Phil and good friend Michael Rigdon.

This is not the story of a Bowery bum, but of a vibrant and powerful man who did great things. Phil changed the sport with his Honda of Troy privateer team, with the founding of Yamaha or Troy and with his Suzuki of Troy effort with Jeremy McGrath. He affected the lives of every racer, mechanic and fan who rooted for the Fifth Dragon team. Even more significantly, he had love and supportive friends (much more so than anything I could offer him), but he didn’t have the strength to fight drug addiction.

Drugs and alcohol had a hold of him, and even horrible life lessons couldn’t change that, and there were powerful events that should have been life altering for Phil. He spent time in jail. He lost his business. He lost his wives (both of them). He lost custody of his child. He lost the respect of the motorcycle industry. He lost his driver’s license. He lost his girlfriend to a drug overdose. He lost his roommate to a drug overdose. He lost himself in drugs. and he eventually lost his life to a drug overdose. It is hard to say. It is sad to say. But, it is a truth that should and could help others…even if it couldn’t save Phil.

Phil on a MXA test bike.

Finally, the situation got so bad that Phil left California and returned to his Ohio roots. He sent me the occasional e-mail and his friends, Michael Rigdon and Brian Martin, kept me abreast of any news that Phil left out of his brief missives. Often the news was good and sometimes it was troubling, but Phil’s life was a roller coaster ride—we all just prayed that it would come gently back to the station someday.

Ironically, it was Phil who had called me two years ago when MXA‘s Rich Eierstedt had died of a drug overdose.

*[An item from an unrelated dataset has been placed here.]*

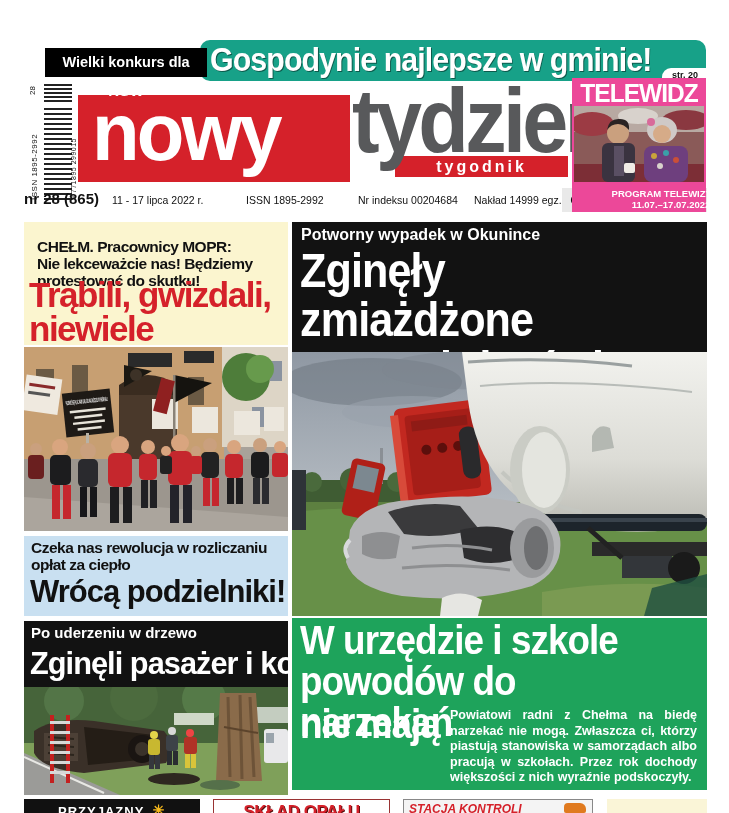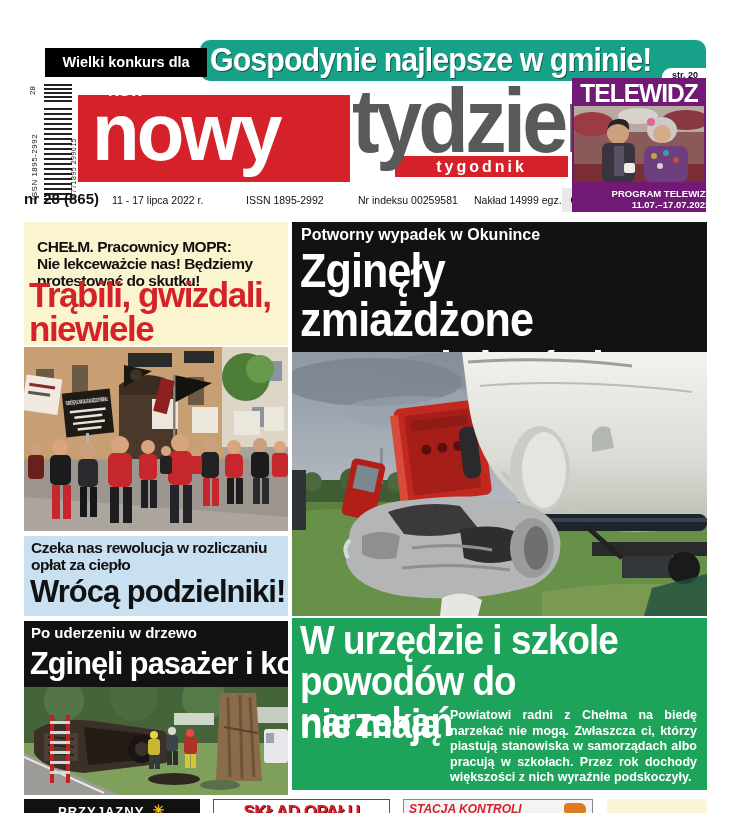"TELEWIDZ" .telewidz { background: #701a75 -> #ec4899 }
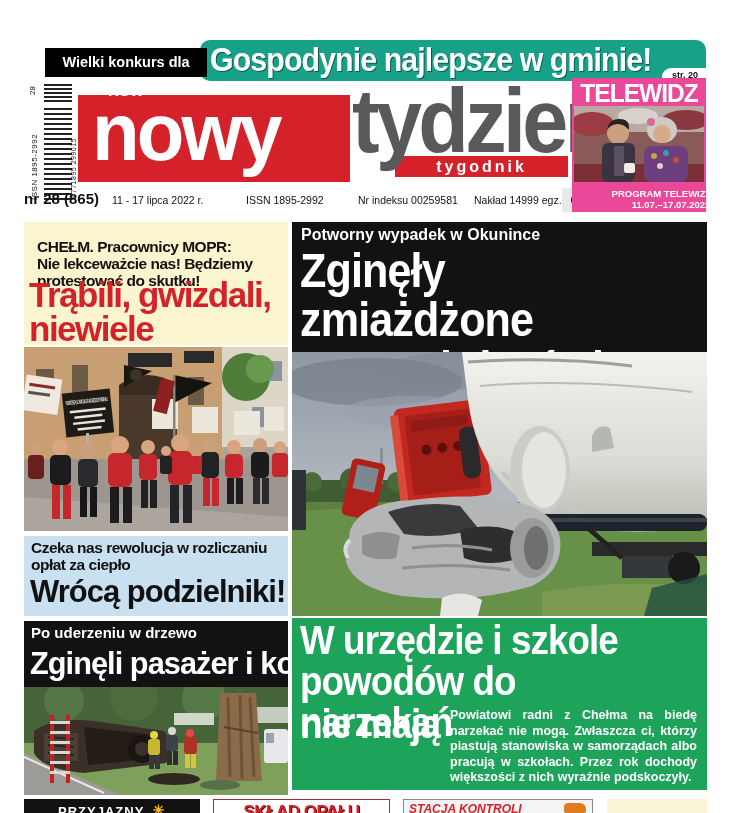"Nr indeksu 00259581" span.ib-index { text: 00259581 -> 00204684 }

Phil and Rich shared a common story and hearing the sad news from Phil seemed very eerie to me. When Phil passed away, there was no phone call. I got on e-mail on Tuesday, February 29, 2012, from Michael Rigdon saying, “Phil is in critical condition in Dayton from a heroin overdose. He got into this back in April that’s when the Chaplin Cycles deal fell apart.” Then, I got an email on March 9, 2012,  saying that Flipper had died.

There is value in life…even if it is misspent. Phil Alderton achieved so much in life that the circumstances of his death can’t reduce my respect for him. In truth, his fall from grace carries within it a powerful message—not about drugs or life on the edge—but about friendships that see through the fog of addiction. It is bittersweet that a path so inevitable and painful could not be altered by well-meaning friends and family—or by a man who wanted so much to do the right thing.

To his brother Rich, daughter Presley, family, wives, friends and men he mentored at his race teams, I offer my sincere condolences.